Work instruction
Each entry is to be repeated word for word, and the images are to be dropped.

Available data
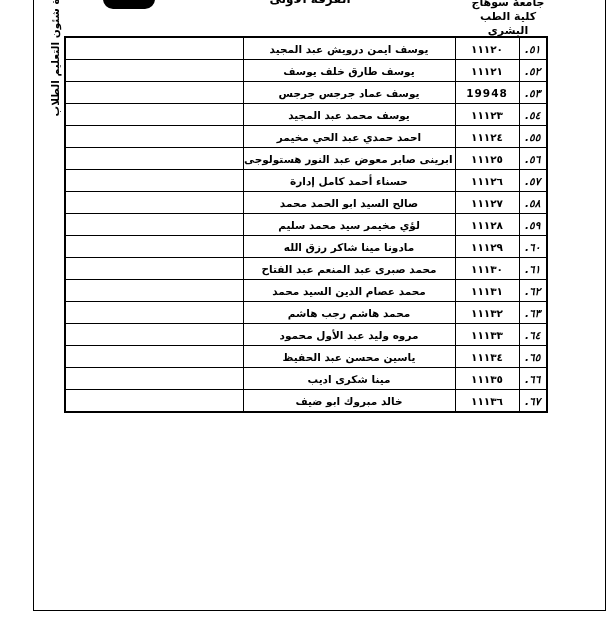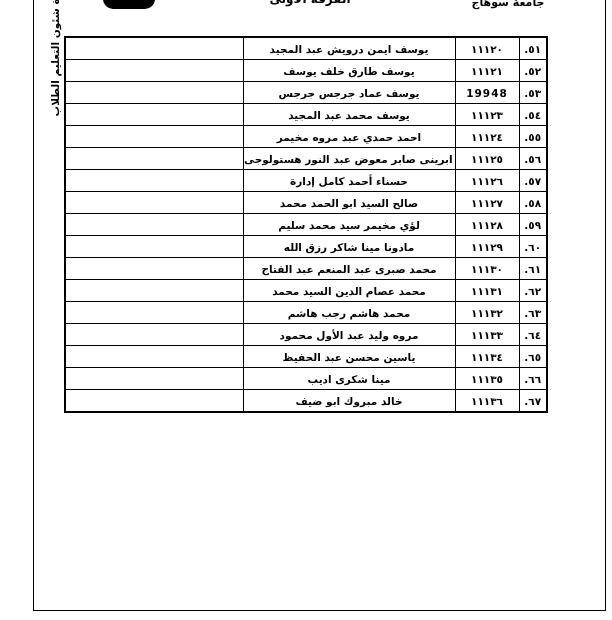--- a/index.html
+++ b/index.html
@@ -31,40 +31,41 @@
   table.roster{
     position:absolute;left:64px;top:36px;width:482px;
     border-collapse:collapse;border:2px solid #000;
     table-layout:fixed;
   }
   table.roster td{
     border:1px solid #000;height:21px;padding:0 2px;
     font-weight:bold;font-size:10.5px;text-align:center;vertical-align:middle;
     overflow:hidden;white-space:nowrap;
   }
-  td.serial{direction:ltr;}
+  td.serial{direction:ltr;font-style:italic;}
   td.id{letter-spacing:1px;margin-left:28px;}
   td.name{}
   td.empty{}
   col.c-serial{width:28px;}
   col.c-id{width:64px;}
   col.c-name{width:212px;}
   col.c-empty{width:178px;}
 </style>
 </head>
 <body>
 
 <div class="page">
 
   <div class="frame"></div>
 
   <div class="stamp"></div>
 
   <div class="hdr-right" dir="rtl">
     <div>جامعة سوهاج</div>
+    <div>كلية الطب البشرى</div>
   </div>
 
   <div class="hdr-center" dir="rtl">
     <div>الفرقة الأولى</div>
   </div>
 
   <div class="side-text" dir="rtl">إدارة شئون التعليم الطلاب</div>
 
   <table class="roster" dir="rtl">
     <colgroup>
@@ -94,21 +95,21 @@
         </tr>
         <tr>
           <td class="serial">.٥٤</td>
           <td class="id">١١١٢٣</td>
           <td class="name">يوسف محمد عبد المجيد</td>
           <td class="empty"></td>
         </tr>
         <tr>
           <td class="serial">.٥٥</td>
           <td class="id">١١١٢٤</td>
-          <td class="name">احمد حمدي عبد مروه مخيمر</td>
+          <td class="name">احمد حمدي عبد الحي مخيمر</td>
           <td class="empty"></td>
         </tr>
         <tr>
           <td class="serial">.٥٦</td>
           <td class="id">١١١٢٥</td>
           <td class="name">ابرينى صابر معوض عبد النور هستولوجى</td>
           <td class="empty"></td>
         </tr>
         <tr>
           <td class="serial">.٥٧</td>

Expected output
--- a/index.html
+++ b/index.html
@@ -31,40 +31,41 @@
   table.roster{
     position:absolute;left:64px;top:36px;width:482px;
     border-collapse:collapse;border:2px solid #000;
     table-layout:fixed;
   }
   table.roster td{
     border:1px solid #000;height:21px;padding:0 2px;
     font-weight:bold;font-size:10.5px;text-align:center;vertical-align:middle;
     overflow:hidden;white-space:nowrap;
   }
-  td.serial{direction:ltr;}
+  td.serial{direction:ltr;font-style:italic;}
   td.id{letter-spacing:1px;margin-left:28px;}
   td.name{}
   td.empty{}
   col.c-serial{width:28px;}
   col.c-id{width:64px;}
   col.c-name{width:212px;}
   col.c-empty{width:178px;}
 </style>
 </head>
 <body>
 
 <div class="page">
 
   <div class="frame"></div>
 
   <div class="stamp"></div>
 
   <div class="hdr-right" dir="rtl">
     <div>جامعة سوهاج</div>
+    <div>كلية الطب البشرى</div>
   </div>
 
   <div class="hdr-center" dir="rtl">
     <div>الفرقة الأولى</div>
   </div>
 
   <div class="side-text" dir="rtl">إدارة شئون التعليم الطلاب</div>
 
   <table class="roster" dir="rtl">
     <colgroup>
@@ -94,21 +95,21 @@
         </tr>
         <tr>
           <td class="serial">.٥٤</td>
           <td class="id">١١١٢٣</td>
           <td class="name">يوسف محمد عبد المجيد</td>
           <td class="empty"></td>
         </tr>
         <tr>
           <td class="serial">.٥٥</td>
           <td class="id">١١١٢٤</td>
-          <td class="name">احمد حمدي عبد مروه مخيمر</td>
+          <td class="name">احمد حمدي عبد الحي مخيمر</td>
           <td class="empty"></td>
         </tr>
         <tr>
           <td class="serial">.٥٦</td>
           <td class="id">١١١٢٥</td>
           <td class="name">ابرينى صابر معوض عبد النور هستولوجى</td>
           <td class="empty"></td>
         </tr>
         <tr>
           <td class="serial">.٥٧</td>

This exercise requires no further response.